The Three Stephens (Stevens) Stephen Smith – Realistic Balance Party candidate for Planning and Zoning, Smith is a newcomer to Middletown politics, but was a cogent and vocal opponent to the fight against development in a historic district on Washington Street. His successful fight with city hall to get a place on the ballot gives him name recognition that some other minority party candidates don’t have. He's smart, thoughtful and discerning. Stephen Devoto – Democratic candidate for Planning and Zoning should be the candidate elected to the open seat on the commission for a Democratic member. There are a lot of reasons that he’s the most deserving candidate, and to repeat briefly, he is the most knowledgeable, most dedicated, most independent thinking of the group of Democratic candidates. His fight to be on the ballot as an official Democratic candidate garnered him more votes, by a wide margin, than his Democratic colleagues. And his continued fight for ballot access, which resulted in a court victory which allowed him to be cross-endorsed by the Realistic Balance Party demonstrates his diligence, and his willingness to fight for what’s right. Don't vote for Devoto twice by mistake, as that will disqualify the vote. Steven Kovach is a new face in Middletown politics. But he grew up here, and he's seen the school system recently from the inside. If you vote for all of the Stephens (Stevens) on the ballot, you can't go wrong.

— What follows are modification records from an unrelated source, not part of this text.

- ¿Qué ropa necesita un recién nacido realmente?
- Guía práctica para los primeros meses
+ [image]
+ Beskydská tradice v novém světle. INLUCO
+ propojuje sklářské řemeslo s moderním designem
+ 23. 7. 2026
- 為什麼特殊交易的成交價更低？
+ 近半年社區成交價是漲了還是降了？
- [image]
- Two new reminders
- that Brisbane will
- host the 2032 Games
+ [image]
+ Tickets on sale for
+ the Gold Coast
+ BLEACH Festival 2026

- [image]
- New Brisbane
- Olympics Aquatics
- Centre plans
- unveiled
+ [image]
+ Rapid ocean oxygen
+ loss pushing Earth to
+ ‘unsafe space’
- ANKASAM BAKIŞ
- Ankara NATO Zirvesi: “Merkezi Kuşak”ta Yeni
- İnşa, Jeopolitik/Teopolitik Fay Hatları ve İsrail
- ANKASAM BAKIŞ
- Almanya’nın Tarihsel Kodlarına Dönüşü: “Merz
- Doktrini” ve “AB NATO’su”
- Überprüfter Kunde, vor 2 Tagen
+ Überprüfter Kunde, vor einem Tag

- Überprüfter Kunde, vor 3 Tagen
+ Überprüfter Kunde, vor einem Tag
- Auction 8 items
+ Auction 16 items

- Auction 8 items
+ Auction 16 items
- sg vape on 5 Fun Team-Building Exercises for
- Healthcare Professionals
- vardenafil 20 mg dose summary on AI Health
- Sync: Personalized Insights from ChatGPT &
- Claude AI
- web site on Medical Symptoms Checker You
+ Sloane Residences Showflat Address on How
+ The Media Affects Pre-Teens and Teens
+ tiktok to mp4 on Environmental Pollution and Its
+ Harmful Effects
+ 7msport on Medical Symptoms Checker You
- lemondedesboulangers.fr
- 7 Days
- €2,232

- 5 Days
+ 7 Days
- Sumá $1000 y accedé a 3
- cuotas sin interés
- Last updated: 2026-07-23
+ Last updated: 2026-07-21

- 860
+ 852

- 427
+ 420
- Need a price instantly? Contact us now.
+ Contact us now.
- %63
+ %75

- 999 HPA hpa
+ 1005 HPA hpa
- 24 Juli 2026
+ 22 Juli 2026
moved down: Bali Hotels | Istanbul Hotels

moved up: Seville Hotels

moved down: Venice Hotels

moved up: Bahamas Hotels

Board of Ed dilemma – There are four Democratic candidates who appear qualified and I would be happy to call all colleagues – Franca Biales, a current board member, an educator and a concerned parent; Steven Kovach, (see above) a young, energetic Middletown native who is a product of Middletown Public Schools, Wesleyan University, and currently represents residents of the North End as President of NEAT; Vinnie Loffredo, a knowledgeable and experienced education advocate who works for the state teacher’s union, CEA; Richard Kagan, a lifelong educator who has experience at the all levels of education, from elementary to university, who moved to town recently with his wife who is the President of Middlesex Community College. However, I will likely only vote for two Democrats, because there will be two minority party candidates represented on the board. Republican Sheila Daniels deserves to be re-elected. She is a tireless advocate of education in Middletown, and an educator herself. She has been an example of cooperation and dedication on the board. And she has served admirably as the cross-party co-chair of the body for the past two years. Republican Brian Kaskel also deserves attention. He has demonstrated his commitment in his own school community (Bielfield), and has attended many BOE meetings, providing commentary on relevant issues.
- But vote. Some contests in this election will be decided by a handful of votes. One of them could be yours, but only if you make the effort to vote.
Ed McKeon is a founder of the Middletown Eye, and a Democrat serving on the Board of Education winning the seat under the brand Ed4Ed. He is a public supporter of fellow Middletown Eye founder, and Planning and Zoning candidate Stephen Devoto, and also a supporter of his neighbor, friend, and Blue House Group co-member, Planning and Zoning candidate Stephen Smith.